Code change snippets
##########
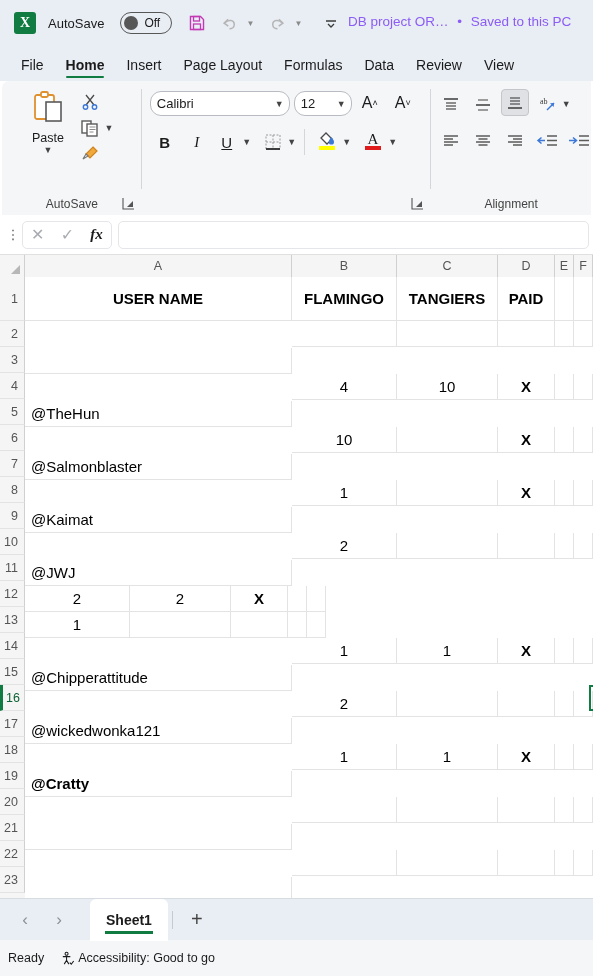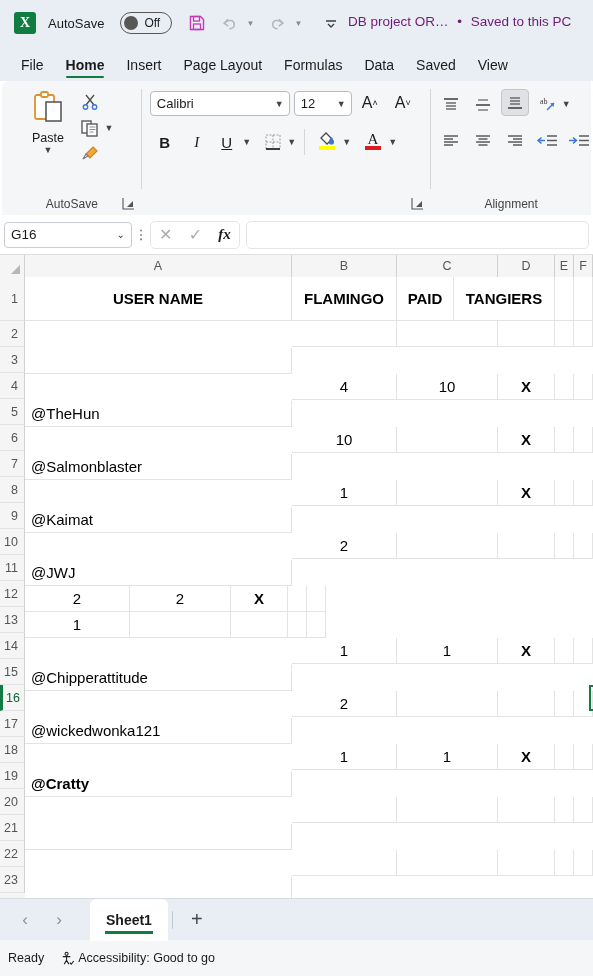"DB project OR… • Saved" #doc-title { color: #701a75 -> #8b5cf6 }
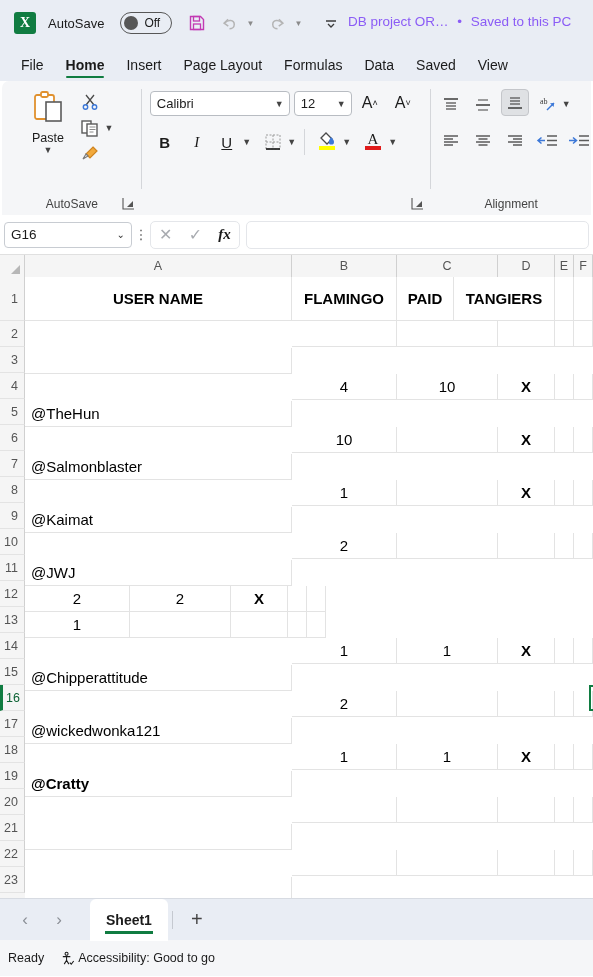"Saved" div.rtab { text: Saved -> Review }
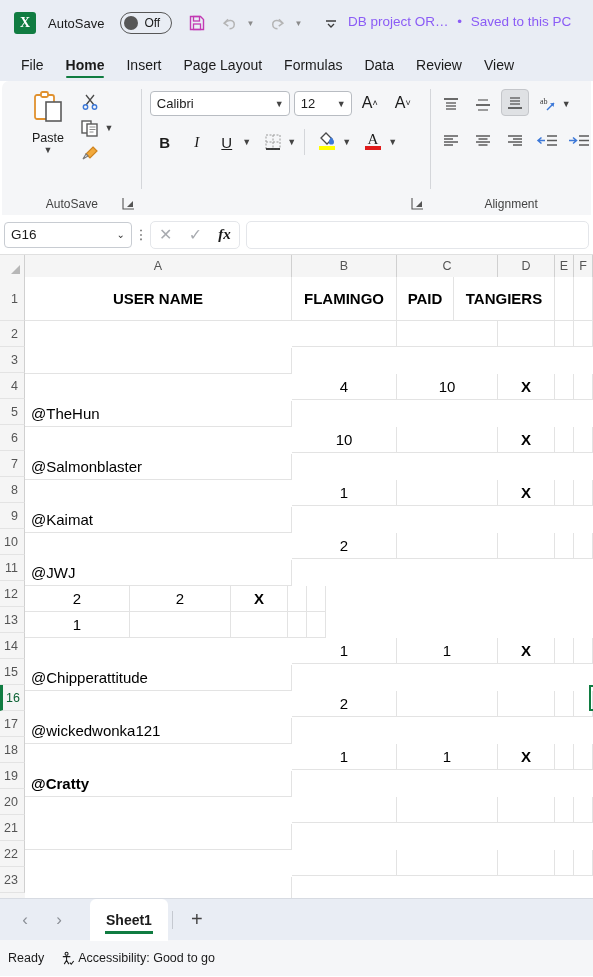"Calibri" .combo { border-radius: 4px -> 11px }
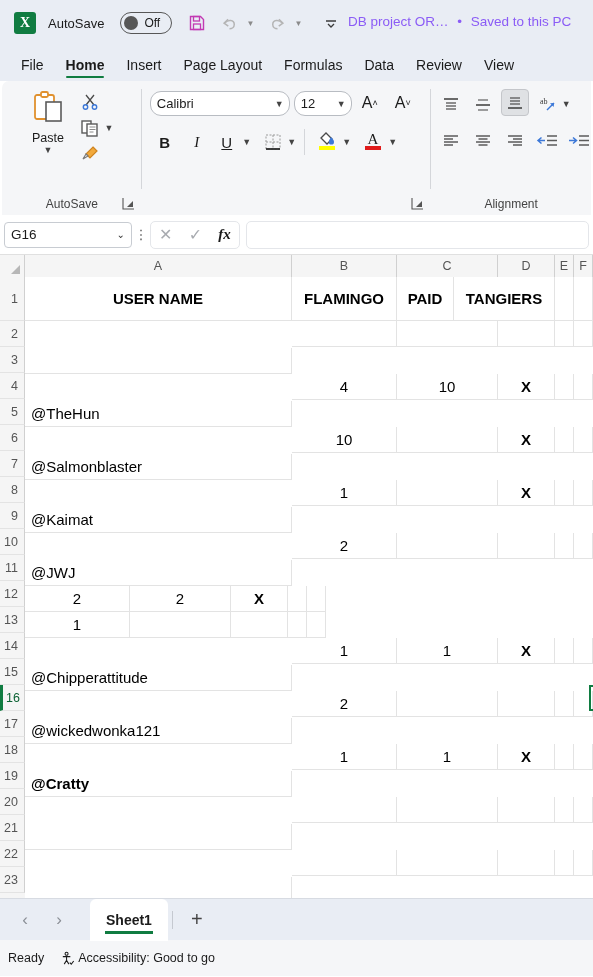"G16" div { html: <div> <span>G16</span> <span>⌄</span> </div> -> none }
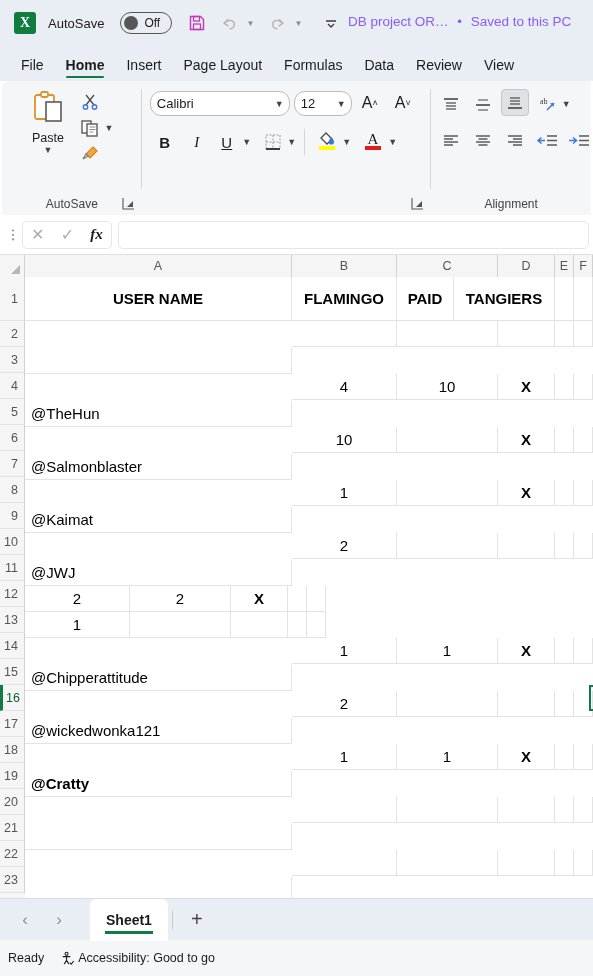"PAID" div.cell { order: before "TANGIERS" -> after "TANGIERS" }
##########
- _Task instructions_
Verbatim output of every entry above is required, though pictures are to be left out.

- _Reply to the task_
"DB project OR… • Saved" #doc-title { color: #701a75 -> #8b5cf6 }
"Saved" div.rtab { text: Saved -> Review }
"Calibri" .combo { border-radius: 4px -> 11px }
"G16" div { html: <div> <span>G16</span> <span>⌄</span> </div> -> none }
"PAID" div.cell { order: before "TANGIERS" -> after "TANGIERS" }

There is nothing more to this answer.